AWS seems to be pretty backlogged. https://tbpl.mozilla.org/?tree=Mozilla-B2g30-v1.4&rev=728fb350f32e was pushed more than an hour ago and still has lots of pending builds. Trunk trees are closed until the situation improves.
Created attachment 8442400 [details] [diff] [review] increase_west_build_limit.patch
spot instance expense is too high for our bidding on many instance types in us-west and us-east. There are other types we can still avail of so increasing our overall limit of instances allowed to allocate more breathing room for those other types.
Comment on attachment 8442400 [details] [diff] [review] increase_west_build_limit.patch let's increase us-east-1 too while we are at it.
https://hg.mozilla.org/build/cloud-tools/rev/eae3f6598284 is both, r+ from catlee on IRC.
Sorry, for those of us plying along at home. Please don't use acronyms in bug summaries.
Created attachment 8442470 [details] [diff] [review] Add subnet-7091d358 from us-west-1c Current theory - watch_pending really really wants to use us-east-1c for pricing reasons, but subnet-7091d358 has no free IPs so it gives up. Adds in the other subnet for another 123 slots.
Comment on attachment 8442470 [details] [diff] [review] Add subnet-7091d358 from us-west-1c https://hg.mozilla.org/build/cloud-tools/rev/ec66195a91fd
> Current theory - watch_pending really really wants to use us-east-1c for > pricing reasons, but subnet-7091d358 has no free IPs so it gives up. Adds in > the other subnet for another 123 slots. Make that '... but subnet-2da98346 has no free IPs ...'
Tried once I will try again. You have many contributors here who only see that the tree is closed and only explanation is AWS backlog with no explanation of what AWS is. and clicking on the link to the bug gives no more information. Just saying, for an open source open project we should explain these things instead of using acronyms that only a select few know hat they mean. Just My opinion, I could be wrong.
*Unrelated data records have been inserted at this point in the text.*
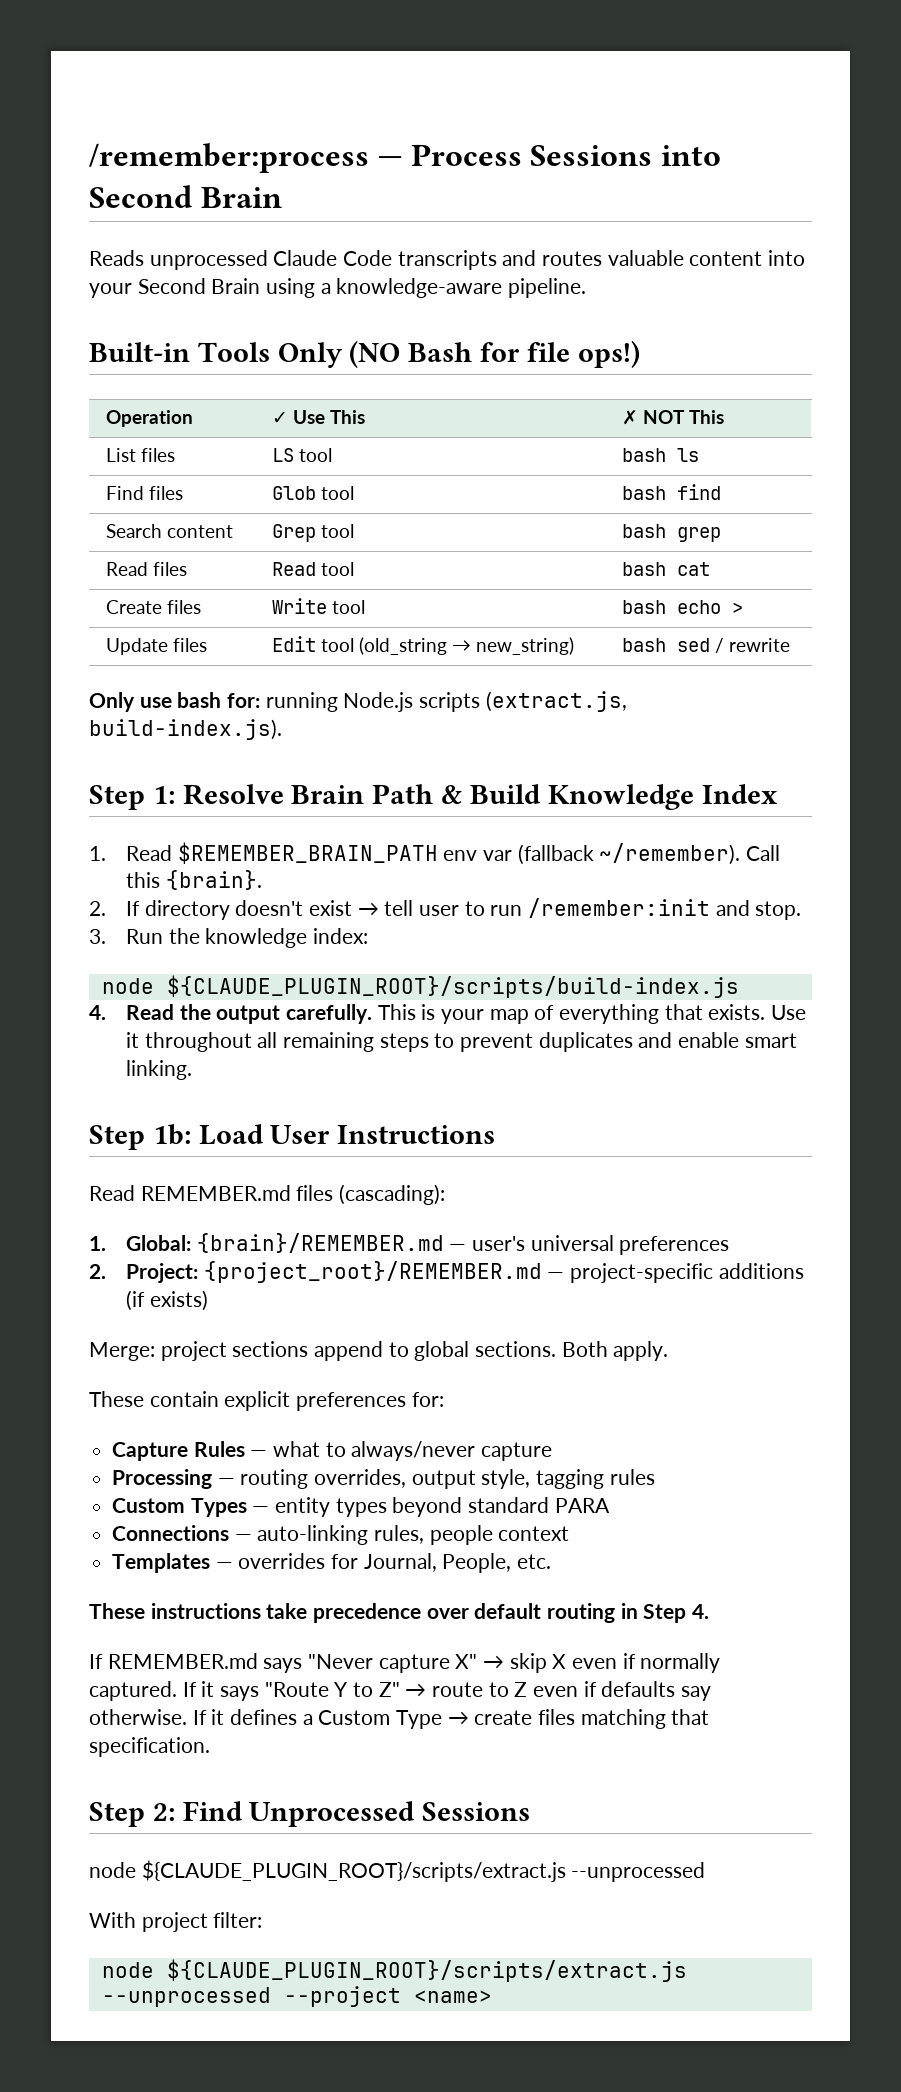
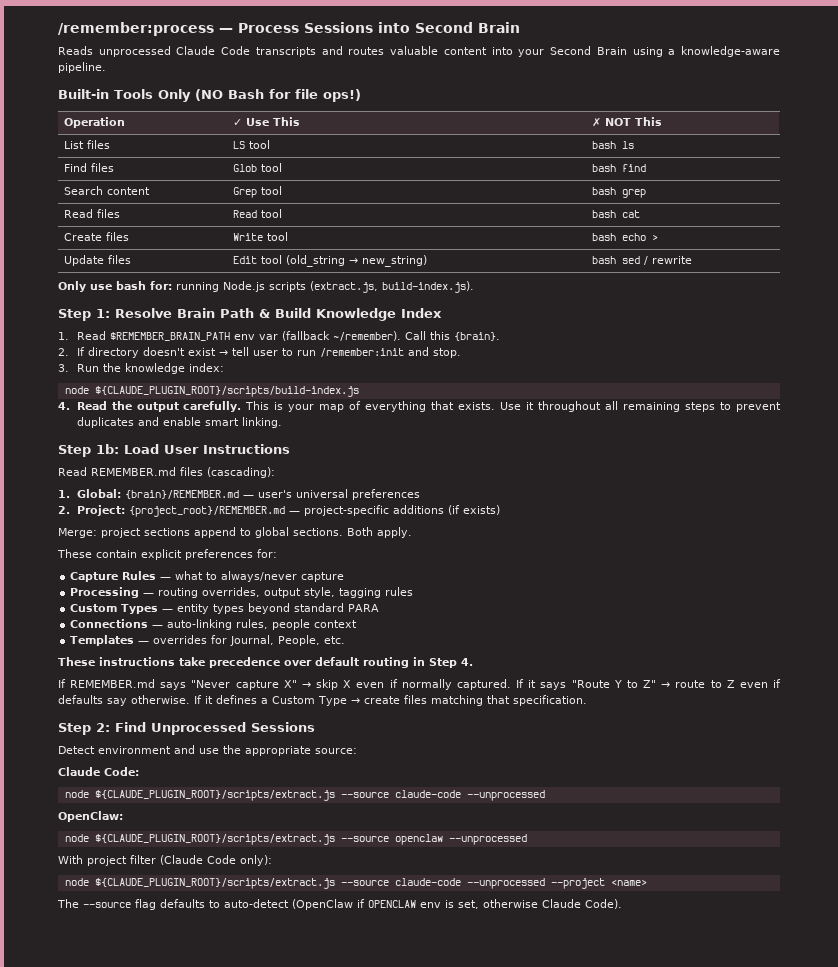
  Step 2: Find Unprocessed Sessions
- node ${CLAUDE_PLUGIN_ROOT}/scripts/extract.js --unprocessed
+ Detect environment and use the appropriate source:
+ Claude Code:
+ node ${CLAUDE_PLUGIN_ROOT}/scripts/extract.js --source claude-code --unprocessed
+ OpenClaw:
+ node ${CLAUDE_PLUGIN_ROOT}/scripts/extract.js --source openclaw --unprocessed
- With project filter:
- node ${CLAUDE_PLUGIN_ROOT}/scripts/extract.js --unprocessed --project <name>
+ With project filter (Claude Code only):
+ node ${CLAUDE_PLUGIN_ROOT}/scripts/extract.js --source claude-code --unprocessed --project <name>
+ The --source flag defaults to auto-detect (OpenClaw if OPENCLAW env is set, otherwise Claude Code).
Oh and to be fair it is not just this bug I have the same issue with many others that is usually ignored.
Using code words in bugs is anti-open
To make the more abundantly clear if I am trying to land a patch on inbound the fact that it is closed because of an AWS backlog with no explanation of what AWS is is just like we closed it because we felt like it.
Bill, we are abundantly busy trying to fix the issue up. Please ask the sheriff on IRC for any clarification you need. We have setting the ondemand limit back to 100 http://hg.mozilla.org/build/cloud-tools/rev/64155873112f which reverses part of http://hg.mozilla.org/build/cloud-tools/rev/9f5ee86055e1 from a week ago.
and sorry to pick o nthis bug for a generic issue. Bug summaries should be understandable with out jargon or acronyms not generally understood within the entire Mozilla project.
Reopened trunk trees at 2014-06-18T17:03:14 since it seems like things are better.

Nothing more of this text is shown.